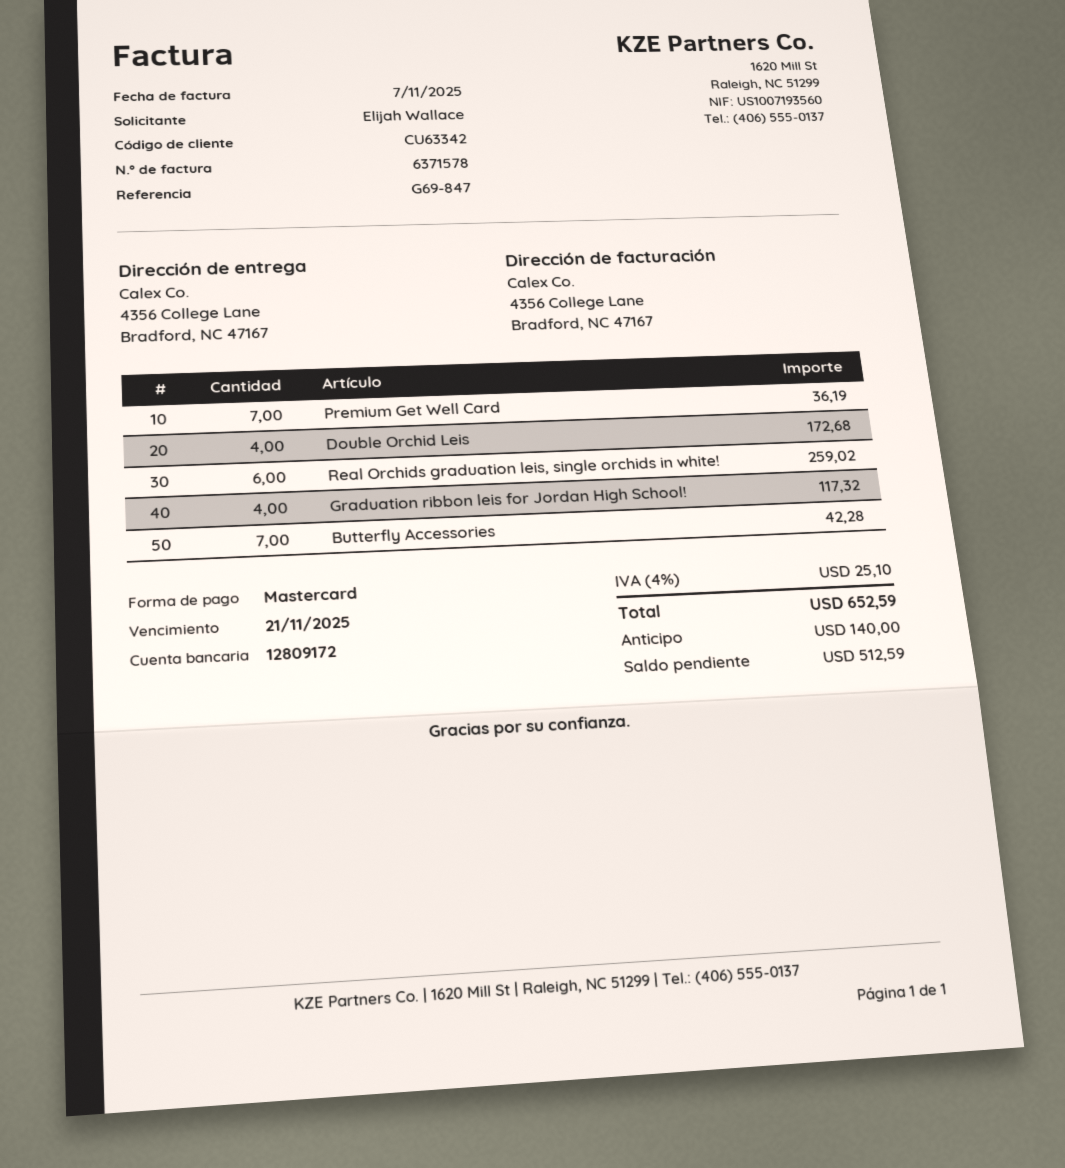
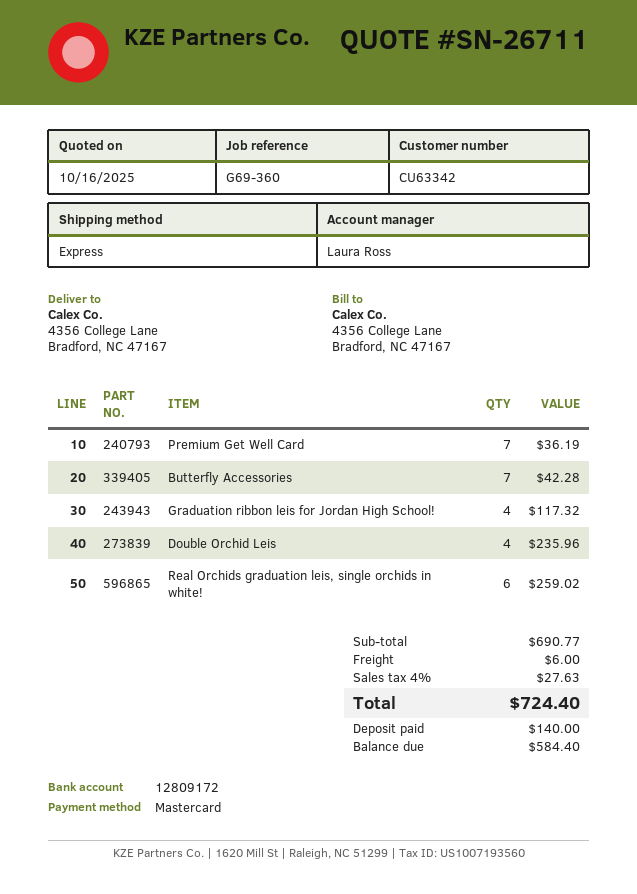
reference: G69-847 -> G69-360
Double Orchid Leis: 4 for 172.68 -> 4 for 235.96
shipping: none -> 6.00
tax: 4% = 25.10 -> 4% = 27.63
total: 652.59 -> 724.40
balance: 512.59 -> 584.40

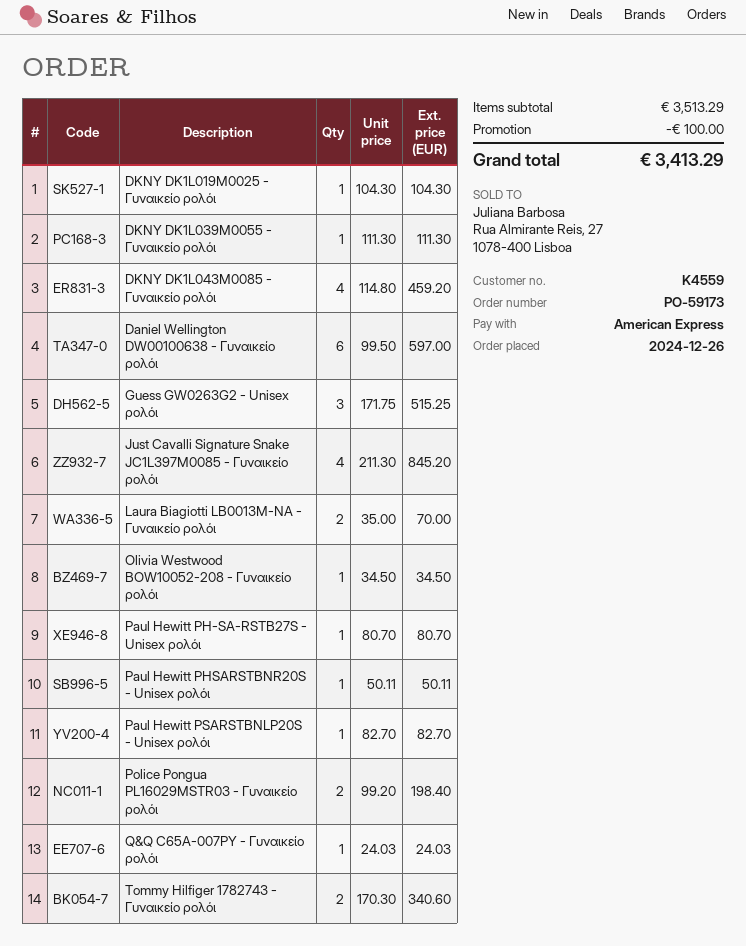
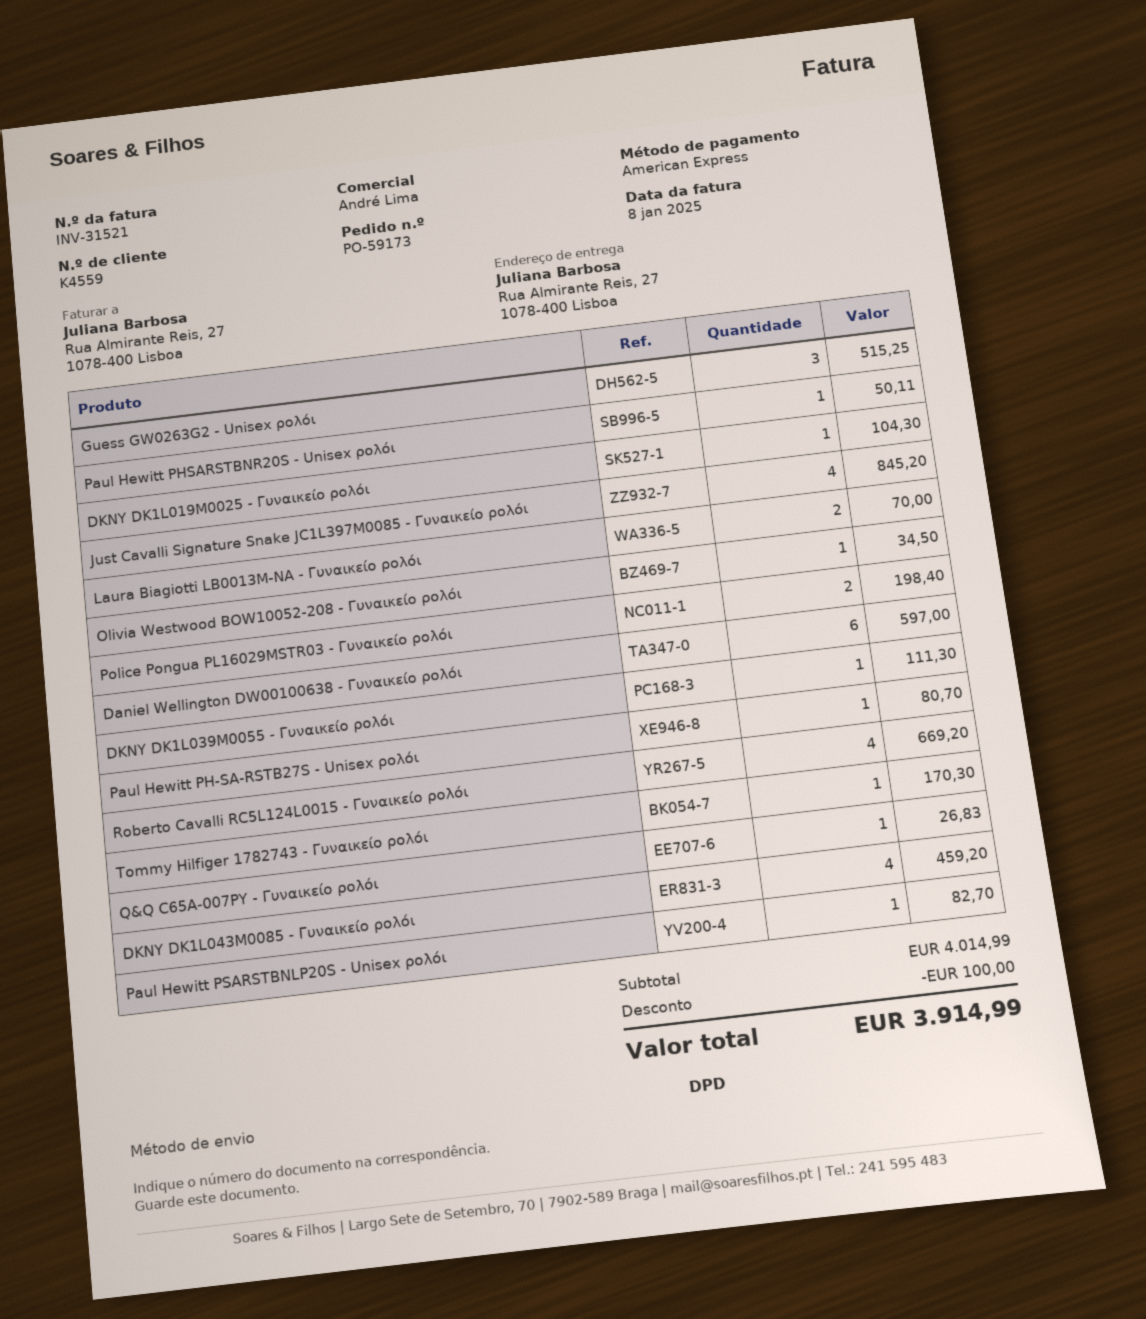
Q&Q C65A-007PY - Γυναικείο ρολόι: 1 for 24.03 -> 1 for 26.83
Tommy Hilfiger 1782743 - Γυναικείο ρολόι: 2 for 340.60 -> 1 for 170.30
Roberto Cavalli RC5L124L0015 - Γυναικείο ρολόι: none -> 4 for 669.20
subtotal: 3513.29 -> 4014.99
total: 3413.29 -> 3914.99

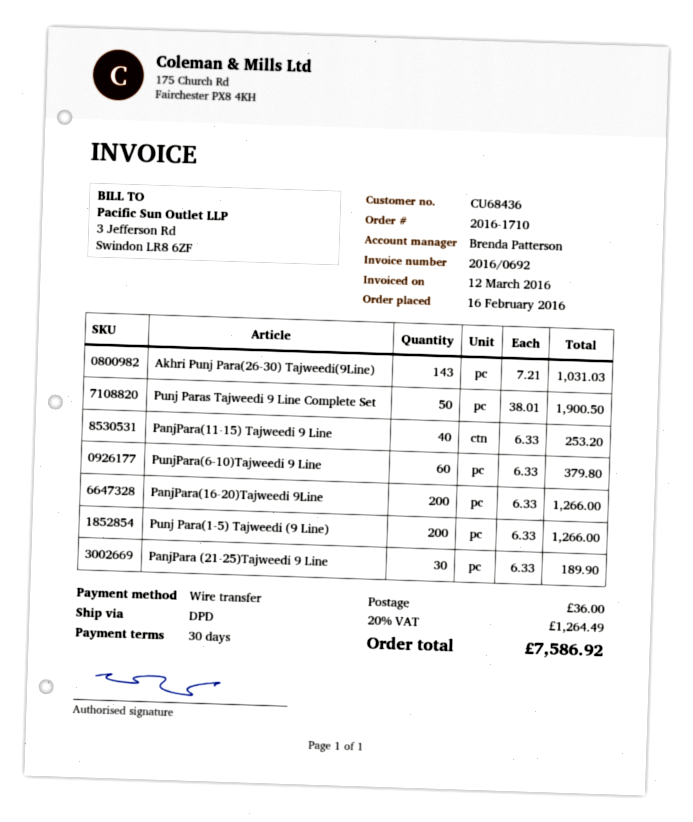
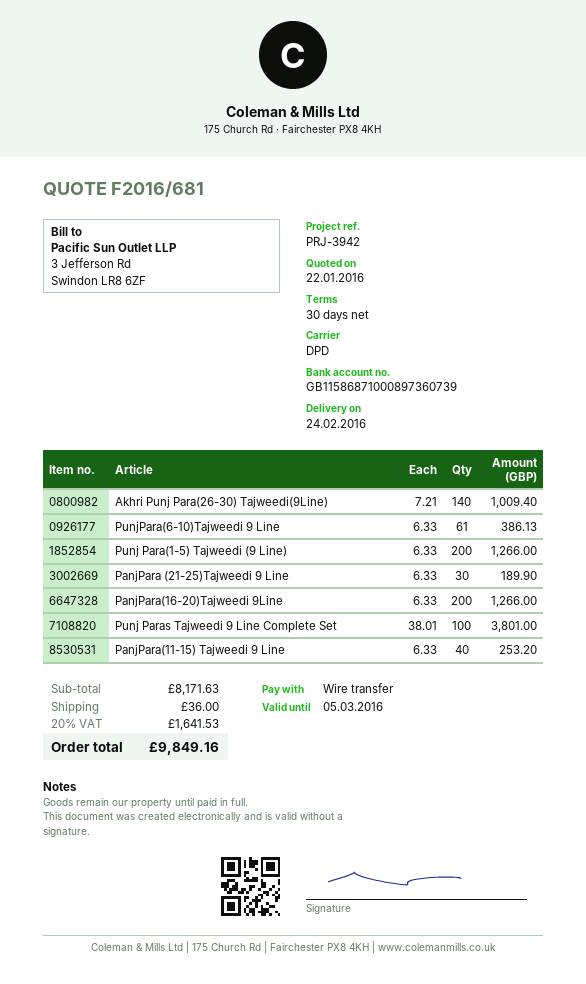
Akhri Punj Para(26-30) Tajweedi(9Line): 143 x 7.21 = 1031.03 -> 140 x 7.21 = 1009.40
Punj Paras Tajweedi 9 Line Complete Set: 50 x 38.01 = 1900.50 -> 100 x 38.01 = 3801.00
PunjPara(6-10)Tajweedi 9 Line: 60 x 6.33 = 379.80 -> 61 x 6.33 = 386.13
tax: 20% = 1264.49 -> 20% = 1641.53
total: 7586.92 -> 9849.16

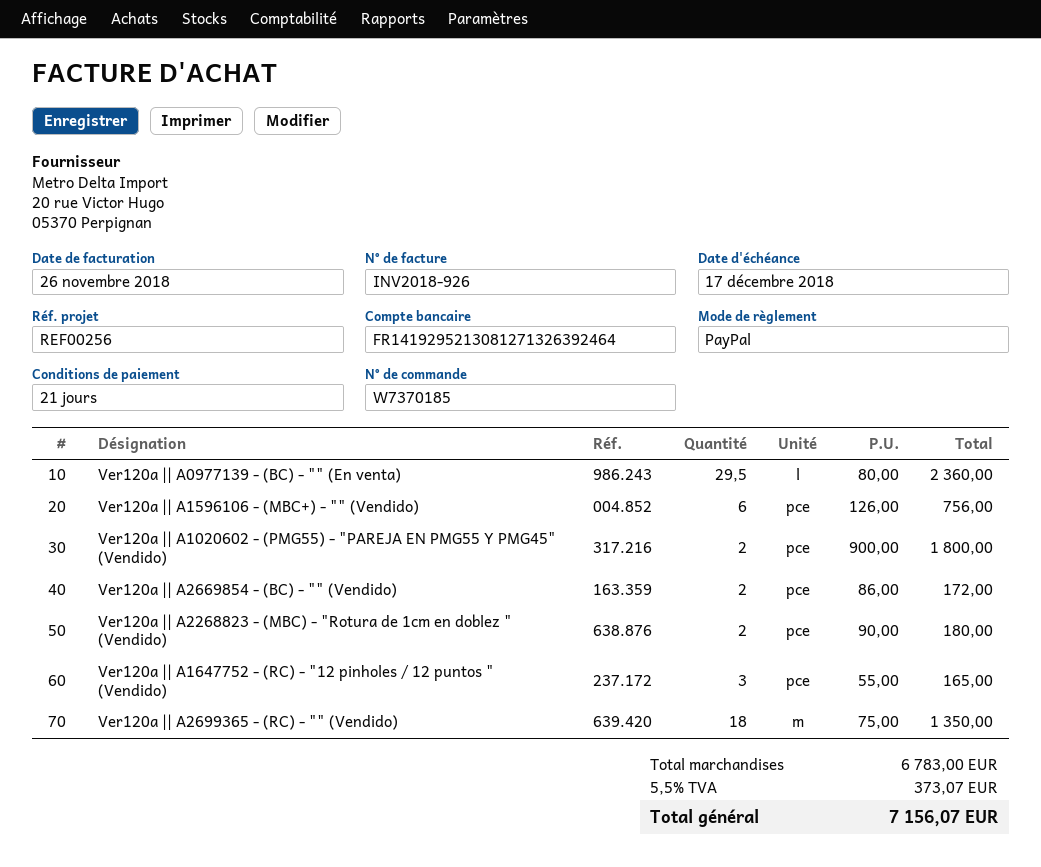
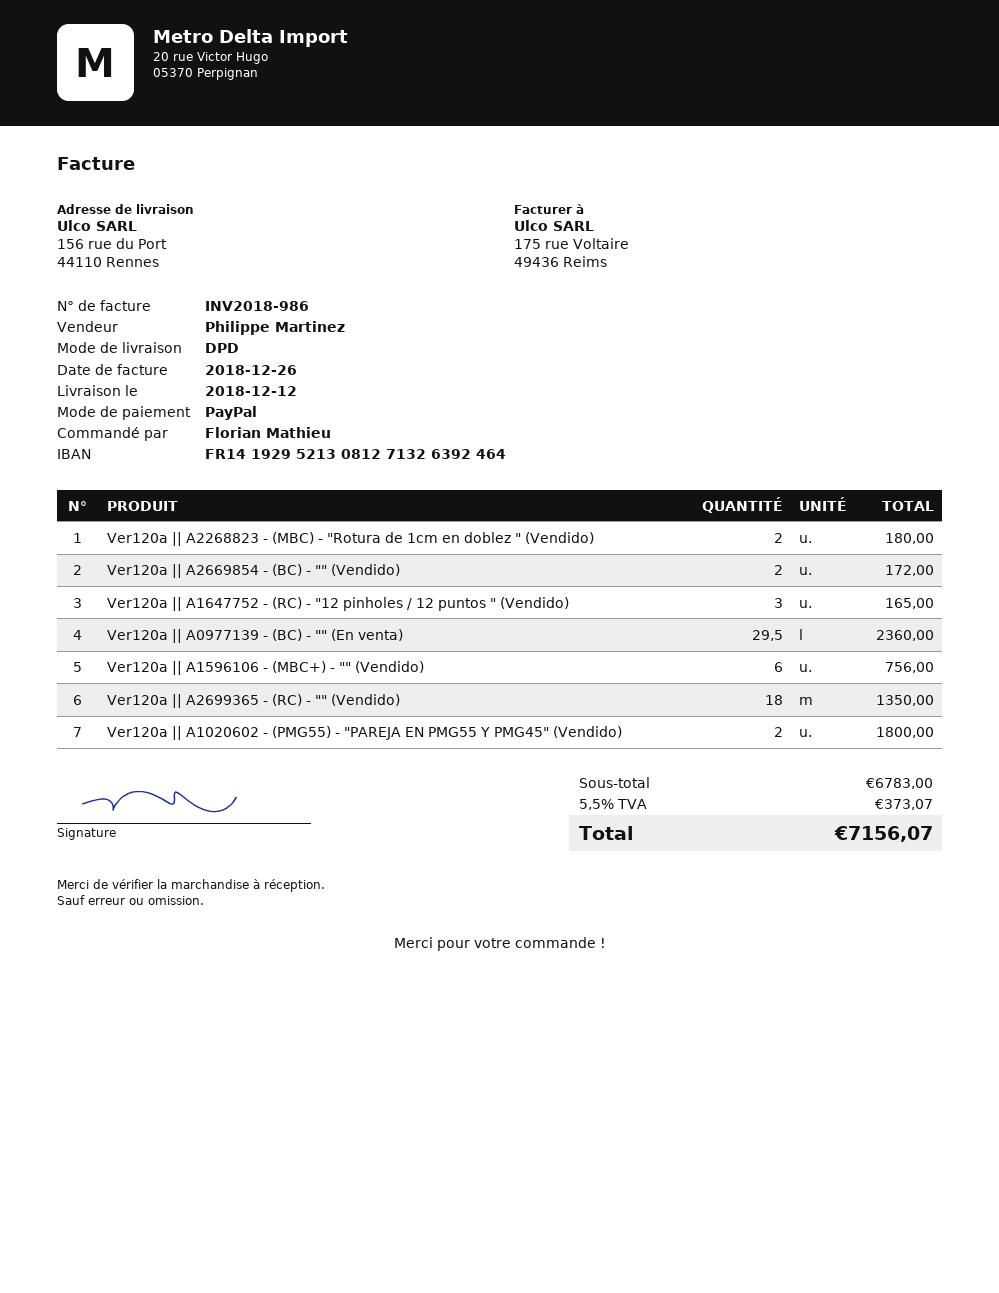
invoice number: INV2018-926 -> INV2018-986
invoice date: 2018-11-26 -> 2018-12-26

> EXERCISE PROMPT
Show every line in the records above that contains the word "none".

> RESPONSE TO THE EXERCISE
shipping: none -> 6.00
Roberto Cavalli RC5L124L0015 - Γυναικείο ρολόι: none -> 4 for 669.20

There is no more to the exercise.